Spider-man far from home
La recensione del film di J. Watts, con J. Gyllenhaal, T. Holland, M. Tomei, Zendaya, S. L. Jackson
Il solito film dell’Universo Marvel che sa di essere il solito film dell’Universo Marvel, e lo ribadisce allo spettatore ogni volta che può, è una ragione sufficiente per non essere considerato il solito film dell’Universo Marvel? Vale a dire: supereroi (anche a manciate), dubbi e tentennamenti sul ruolo dei medesimi, cattivi sempre più fantasiosi, qualche battuta per accontentare i non adepti, città distrutte per salvare il mondo. Poneva la domanda Richard Lawson su Vanity Fair, a proposito del genere più fortunato nella storia del cinema recente, a rischio di finire vittima del proprio successo. Precisazione: è una speranza che segretamente coltiviamo, rischiando il linciaggio da parte dei nerdissimi (e infaticabili: ormai studiano i trailer e soprattutto le scene post-crediti come fossero l’oracolo).

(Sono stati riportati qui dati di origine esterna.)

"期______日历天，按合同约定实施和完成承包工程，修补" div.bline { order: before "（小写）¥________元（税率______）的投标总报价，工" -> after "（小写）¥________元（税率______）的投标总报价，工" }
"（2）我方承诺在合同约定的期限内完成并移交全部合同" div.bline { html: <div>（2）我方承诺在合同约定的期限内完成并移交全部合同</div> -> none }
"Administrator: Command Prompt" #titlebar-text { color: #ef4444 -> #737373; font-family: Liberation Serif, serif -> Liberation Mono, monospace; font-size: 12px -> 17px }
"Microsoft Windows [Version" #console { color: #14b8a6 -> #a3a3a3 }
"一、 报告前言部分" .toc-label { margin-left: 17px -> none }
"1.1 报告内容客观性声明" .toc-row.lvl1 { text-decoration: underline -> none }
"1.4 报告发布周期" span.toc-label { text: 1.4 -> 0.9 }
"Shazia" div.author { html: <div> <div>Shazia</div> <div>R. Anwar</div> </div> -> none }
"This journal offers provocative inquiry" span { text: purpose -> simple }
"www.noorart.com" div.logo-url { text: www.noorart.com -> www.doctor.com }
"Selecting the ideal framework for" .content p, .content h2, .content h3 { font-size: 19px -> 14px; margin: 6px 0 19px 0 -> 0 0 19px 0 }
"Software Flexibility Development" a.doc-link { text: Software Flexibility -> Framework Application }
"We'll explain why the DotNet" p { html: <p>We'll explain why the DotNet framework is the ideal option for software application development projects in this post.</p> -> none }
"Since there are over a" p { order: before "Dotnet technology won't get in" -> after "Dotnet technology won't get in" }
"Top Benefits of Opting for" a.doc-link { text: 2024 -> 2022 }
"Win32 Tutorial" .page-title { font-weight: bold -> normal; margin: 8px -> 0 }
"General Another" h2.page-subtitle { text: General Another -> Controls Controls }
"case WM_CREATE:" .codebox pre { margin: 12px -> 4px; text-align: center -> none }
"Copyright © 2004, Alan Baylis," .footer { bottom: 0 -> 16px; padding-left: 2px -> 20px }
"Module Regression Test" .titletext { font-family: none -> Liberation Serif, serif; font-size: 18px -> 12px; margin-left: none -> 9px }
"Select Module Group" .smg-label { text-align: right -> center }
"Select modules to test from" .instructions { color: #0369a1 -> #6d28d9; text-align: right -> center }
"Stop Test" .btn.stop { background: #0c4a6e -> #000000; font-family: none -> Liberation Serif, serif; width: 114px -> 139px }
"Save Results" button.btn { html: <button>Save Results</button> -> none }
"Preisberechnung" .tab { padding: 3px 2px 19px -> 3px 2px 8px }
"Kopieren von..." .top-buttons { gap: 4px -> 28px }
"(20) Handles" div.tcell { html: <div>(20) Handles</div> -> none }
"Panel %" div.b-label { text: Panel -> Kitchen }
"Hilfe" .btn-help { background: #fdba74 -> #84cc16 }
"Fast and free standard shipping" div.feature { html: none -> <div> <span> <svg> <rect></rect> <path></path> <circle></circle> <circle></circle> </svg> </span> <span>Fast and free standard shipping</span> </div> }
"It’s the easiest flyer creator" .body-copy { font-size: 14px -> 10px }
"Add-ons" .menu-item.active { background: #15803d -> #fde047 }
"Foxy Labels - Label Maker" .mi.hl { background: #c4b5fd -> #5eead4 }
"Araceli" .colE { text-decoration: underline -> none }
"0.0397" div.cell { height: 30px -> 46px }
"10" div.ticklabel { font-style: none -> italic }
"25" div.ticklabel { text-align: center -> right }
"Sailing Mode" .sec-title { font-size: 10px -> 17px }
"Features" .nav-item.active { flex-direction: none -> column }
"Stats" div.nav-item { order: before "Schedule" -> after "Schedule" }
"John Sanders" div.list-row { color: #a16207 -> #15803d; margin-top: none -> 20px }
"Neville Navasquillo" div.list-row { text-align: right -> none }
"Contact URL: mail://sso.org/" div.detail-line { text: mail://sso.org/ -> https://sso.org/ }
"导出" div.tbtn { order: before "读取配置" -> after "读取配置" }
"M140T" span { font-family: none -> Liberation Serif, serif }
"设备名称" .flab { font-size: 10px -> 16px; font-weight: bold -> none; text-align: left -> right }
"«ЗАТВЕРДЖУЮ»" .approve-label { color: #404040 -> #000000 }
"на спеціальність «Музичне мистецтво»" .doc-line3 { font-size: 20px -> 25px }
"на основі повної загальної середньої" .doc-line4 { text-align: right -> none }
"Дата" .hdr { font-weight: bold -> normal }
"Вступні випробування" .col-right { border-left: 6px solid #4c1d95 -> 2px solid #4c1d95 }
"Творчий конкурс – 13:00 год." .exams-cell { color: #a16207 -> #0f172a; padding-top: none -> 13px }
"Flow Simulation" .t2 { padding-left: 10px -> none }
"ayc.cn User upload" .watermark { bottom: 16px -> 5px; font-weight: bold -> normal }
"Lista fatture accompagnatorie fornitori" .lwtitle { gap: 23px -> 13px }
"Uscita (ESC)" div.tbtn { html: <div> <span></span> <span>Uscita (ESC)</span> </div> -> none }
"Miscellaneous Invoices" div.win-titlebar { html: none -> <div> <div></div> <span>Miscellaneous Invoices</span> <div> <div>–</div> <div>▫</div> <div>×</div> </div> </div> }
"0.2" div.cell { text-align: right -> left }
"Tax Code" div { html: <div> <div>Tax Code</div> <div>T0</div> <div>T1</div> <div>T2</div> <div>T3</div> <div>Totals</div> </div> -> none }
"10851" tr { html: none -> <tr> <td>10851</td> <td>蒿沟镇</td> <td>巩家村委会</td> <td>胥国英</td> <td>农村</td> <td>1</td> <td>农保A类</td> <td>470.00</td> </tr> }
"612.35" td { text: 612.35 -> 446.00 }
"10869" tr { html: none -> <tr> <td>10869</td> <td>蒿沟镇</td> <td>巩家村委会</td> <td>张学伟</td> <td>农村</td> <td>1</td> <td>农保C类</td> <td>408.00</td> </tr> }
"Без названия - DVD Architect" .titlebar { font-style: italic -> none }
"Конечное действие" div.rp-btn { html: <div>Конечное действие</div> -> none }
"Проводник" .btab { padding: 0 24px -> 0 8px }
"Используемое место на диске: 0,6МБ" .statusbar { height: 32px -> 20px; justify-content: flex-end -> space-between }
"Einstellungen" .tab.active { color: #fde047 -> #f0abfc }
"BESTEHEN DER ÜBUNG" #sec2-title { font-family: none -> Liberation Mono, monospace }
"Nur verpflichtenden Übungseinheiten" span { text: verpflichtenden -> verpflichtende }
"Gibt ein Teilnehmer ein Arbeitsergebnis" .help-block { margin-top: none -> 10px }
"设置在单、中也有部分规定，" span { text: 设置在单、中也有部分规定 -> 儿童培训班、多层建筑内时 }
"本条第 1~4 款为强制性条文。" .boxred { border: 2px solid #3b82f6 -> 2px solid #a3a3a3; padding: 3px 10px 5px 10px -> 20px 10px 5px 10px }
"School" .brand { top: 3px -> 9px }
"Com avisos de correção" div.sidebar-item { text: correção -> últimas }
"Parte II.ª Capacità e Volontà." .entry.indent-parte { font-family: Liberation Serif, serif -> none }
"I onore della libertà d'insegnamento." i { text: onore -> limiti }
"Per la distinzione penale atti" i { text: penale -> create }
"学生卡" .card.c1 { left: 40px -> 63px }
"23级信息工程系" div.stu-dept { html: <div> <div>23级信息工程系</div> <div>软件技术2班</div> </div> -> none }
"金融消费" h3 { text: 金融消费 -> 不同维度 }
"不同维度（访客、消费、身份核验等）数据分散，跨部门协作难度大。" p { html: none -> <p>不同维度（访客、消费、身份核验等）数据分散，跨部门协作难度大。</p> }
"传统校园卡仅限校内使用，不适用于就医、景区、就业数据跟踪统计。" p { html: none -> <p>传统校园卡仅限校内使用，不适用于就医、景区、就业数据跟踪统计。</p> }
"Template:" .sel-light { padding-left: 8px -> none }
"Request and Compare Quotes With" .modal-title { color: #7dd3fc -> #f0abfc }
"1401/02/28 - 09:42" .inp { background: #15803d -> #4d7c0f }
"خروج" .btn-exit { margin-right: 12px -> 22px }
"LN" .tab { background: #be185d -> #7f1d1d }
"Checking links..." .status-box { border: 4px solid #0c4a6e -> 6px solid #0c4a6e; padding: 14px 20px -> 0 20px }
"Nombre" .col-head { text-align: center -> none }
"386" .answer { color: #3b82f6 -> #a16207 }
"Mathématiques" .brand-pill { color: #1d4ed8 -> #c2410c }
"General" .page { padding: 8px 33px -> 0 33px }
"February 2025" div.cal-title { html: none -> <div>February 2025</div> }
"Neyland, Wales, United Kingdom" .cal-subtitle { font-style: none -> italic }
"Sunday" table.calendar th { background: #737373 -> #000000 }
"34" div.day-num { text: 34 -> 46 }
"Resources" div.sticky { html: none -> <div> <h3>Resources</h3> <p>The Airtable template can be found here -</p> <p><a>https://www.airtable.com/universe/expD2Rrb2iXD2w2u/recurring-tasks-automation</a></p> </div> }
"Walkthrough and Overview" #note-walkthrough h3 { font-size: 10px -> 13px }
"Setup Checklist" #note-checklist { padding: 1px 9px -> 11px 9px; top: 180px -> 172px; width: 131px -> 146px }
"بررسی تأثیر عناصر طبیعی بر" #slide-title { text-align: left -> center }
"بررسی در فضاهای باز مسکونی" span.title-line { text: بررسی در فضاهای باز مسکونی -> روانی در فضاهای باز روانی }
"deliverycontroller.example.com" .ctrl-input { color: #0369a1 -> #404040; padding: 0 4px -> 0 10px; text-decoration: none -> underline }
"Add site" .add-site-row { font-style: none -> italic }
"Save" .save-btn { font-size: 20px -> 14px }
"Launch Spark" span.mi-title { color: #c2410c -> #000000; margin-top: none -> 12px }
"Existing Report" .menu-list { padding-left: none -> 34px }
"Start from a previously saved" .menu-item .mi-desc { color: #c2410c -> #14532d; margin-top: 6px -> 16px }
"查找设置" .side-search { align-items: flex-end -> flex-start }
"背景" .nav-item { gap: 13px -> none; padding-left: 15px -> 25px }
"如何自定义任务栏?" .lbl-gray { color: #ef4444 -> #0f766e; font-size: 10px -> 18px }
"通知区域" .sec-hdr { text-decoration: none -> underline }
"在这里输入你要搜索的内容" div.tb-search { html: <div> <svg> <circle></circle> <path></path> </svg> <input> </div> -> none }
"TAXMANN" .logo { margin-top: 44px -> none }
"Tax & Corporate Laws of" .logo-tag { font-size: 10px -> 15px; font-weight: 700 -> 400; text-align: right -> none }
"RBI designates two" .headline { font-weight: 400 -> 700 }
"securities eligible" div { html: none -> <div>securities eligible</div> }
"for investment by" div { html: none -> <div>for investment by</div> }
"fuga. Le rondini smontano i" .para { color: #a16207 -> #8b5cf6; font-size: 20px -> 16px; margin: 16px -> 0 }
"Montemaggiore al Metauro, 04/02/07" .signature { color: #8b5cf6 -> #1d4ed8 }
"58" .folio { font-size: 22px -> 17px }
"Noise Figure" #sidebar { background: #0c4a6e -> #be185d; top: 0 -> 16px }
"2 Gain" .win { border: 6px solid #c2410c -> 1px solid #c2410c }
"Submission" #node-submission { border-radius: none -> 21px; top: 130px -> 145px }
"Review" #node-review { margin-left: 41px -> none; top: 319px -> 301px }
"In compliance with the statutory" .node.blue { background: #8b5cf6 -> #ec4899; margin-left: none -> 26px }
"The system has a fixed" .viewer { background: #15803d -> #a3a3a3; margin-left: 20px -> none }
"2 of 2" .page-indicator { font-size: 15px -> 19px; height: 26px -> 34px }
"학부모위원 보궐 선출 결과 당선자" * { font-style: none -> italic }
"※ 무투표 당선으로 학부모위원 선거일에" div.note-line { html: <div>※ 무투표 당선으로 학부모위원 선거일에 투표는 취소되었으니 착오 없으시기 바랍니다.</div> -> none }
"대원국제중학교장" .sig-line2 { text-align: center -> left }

Non succederà, visti gli incassi sempre stratosferici. Per ravvivare un po’ le trame, l’ultimo Spider-Man è un ragazzino che va al liceo, e alle “grandi responsabilità” preferisce un bacio alla più bella ragazza della scuola. Nella romantica Venezia, magari, e giusto lì conduce la gita scolastica in programma. Grazie a un accordo tra la Marvel e la Sony – revocabile se il film non raggiunge il miliardo di dollari, ora siamo a 600 milioni – il Ragazzino Ragno riparte da “Avengers: Endgame”. Il perfido Thanos – pare un romanzo d’appendice, e lo è, al netto dei 160 milioni di budget – aveva cancellato metà dell’umanità. Poi ripristinata, con un viaggio nel tempo e qualche supereroe morto nell’impresa. Gli Avengers hanno bisogno di un nuovo capo, Iron Man aveva indicato il suo protetto Peter Parker, Giovanotto Ragno in tirocinio. A Venezia – la colonna sonora di Michael Giacchino lascia il posto a un cha cha cha – altro che bacio, si scatena la furia dell’acqua, con ponti e campanili distrutti. Torna utile la tuta rossoblù, che zia May prudentemente ha messo in valigia. “Spider-Man: Far From Home” ha in serbo una sorpresa, ma non può essere rivelata. Sappiate però che rende il film ancora più autoriferito, estenuante, anche un po’ antipatico nel voler conciliare i grandi incassi con la coscienza di sé.